Trapping pits, into which hunted animals would have fallen, are the most visible remains telling of the large-scale hunting of reindeer. These pits are typically found in groups that can include hundreds of individual pits. For example, over 1600 trapping pits were recently found along River Lätäseno in eastern Enontekiö using detailed airborne laser scanning data from a 25x3-km area. Nowadays, trapping pits show up as shallow depressions that range in diameter from 1.5 m to 3 m and in depth from 0.5 m to over 1 m. Originally, they have been much larger and deeper, and wooden structures or spikes may have been placed within the pits, as some archaeological excavations have shown. Fence structures may also have been in place, directing the animals to the pits or in-between the pits.
The location and direction of the trapping pit systems hints at the seasonal migrations of wild reindeer herds. The most extensive system of trapping pits in Kilpisjärvi has been found in the Siilasvuoma River Valley, and the pits continue on the Norwegian side of the border.

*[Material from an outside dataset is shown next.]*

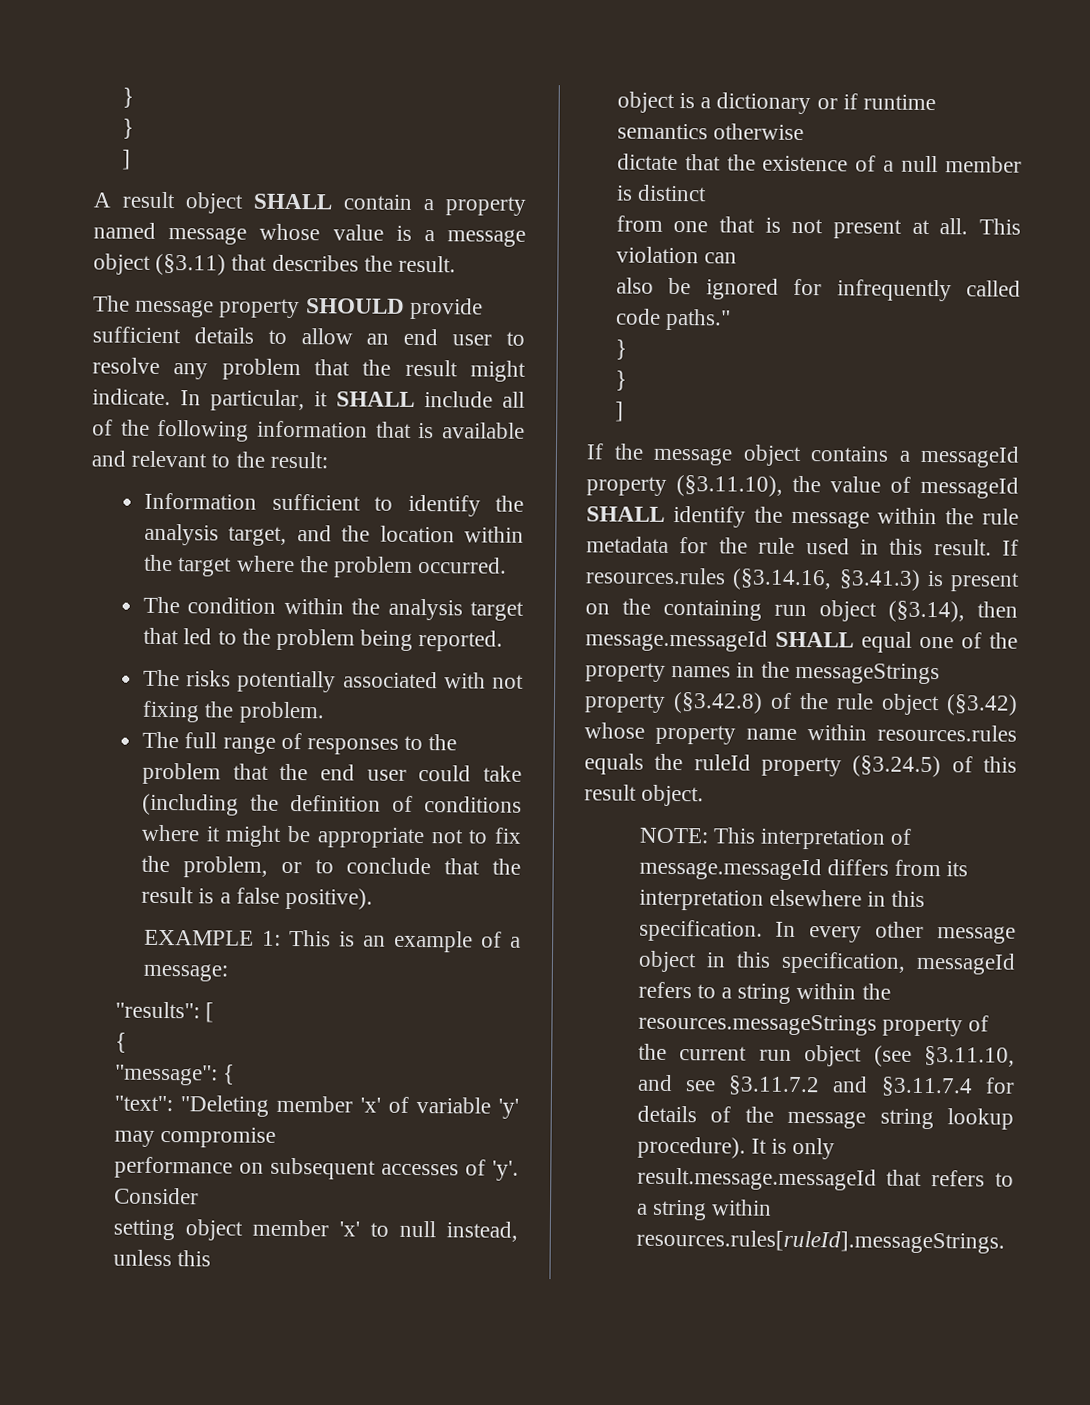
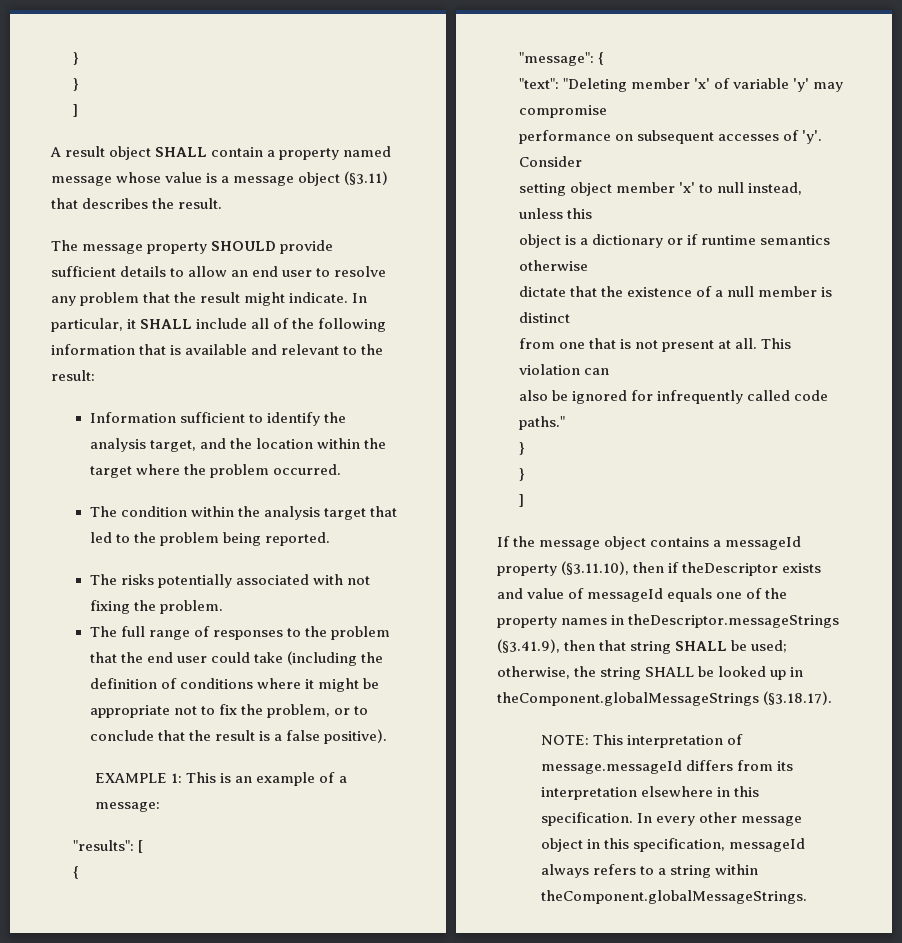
- If the message object contains a messageId property (§3.11.10), the value of messageId SHALL identify the message within the rule metadata for the rule used in this result. If resources.rules (§3.14.16, §3.41.3) is present on the containing run object (§3.14), then message.messageId SHALL equal one of the property names in the messageStrings property (§3.42.8) of the rule object (§3.42) whose property name within resources.rules equals the ruleId property (§3.24.5) of this result object.
+ If the message object contains a messageId property (§3.11.10), then if theDescriptor exists and value of messageId equals one of the property names in theDescriptor.messageStrings (§3.41.9), then that string SHALL be used; otherwise, the string SHALL be looked up in theComponent.globalMessageStrings (§3.18.17).
- In every other message object in this specification, messageId refers to a string within the resources.messageStrings property of the current run object (see §3.11.10, and see §3.11.7.2 and §3.11.7.4 for details of the message string lookup procedure). It is only result.message.messageId that refers to a string within resources.rules[ruleId].messageStrings.
+ In every other message object in this specification, messageId always refers to a string within theComponent.globalMessageStrings.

Wild reindeer hunting appears to have been the most important form of subsistence for millennia over wide areas in Lapland. None of the trapping pits in Kilpisjärvi region have been dated so far, and therefore we do not know how old they are. They can date back through the Stone Age and Early Metal Period (between ca. 8 000 BC–300 AD) to the Iron Age (ca. 300–1300 AD). Most radiocarbon-dated trapping pits in Finland are between 5000 and 2000 years old.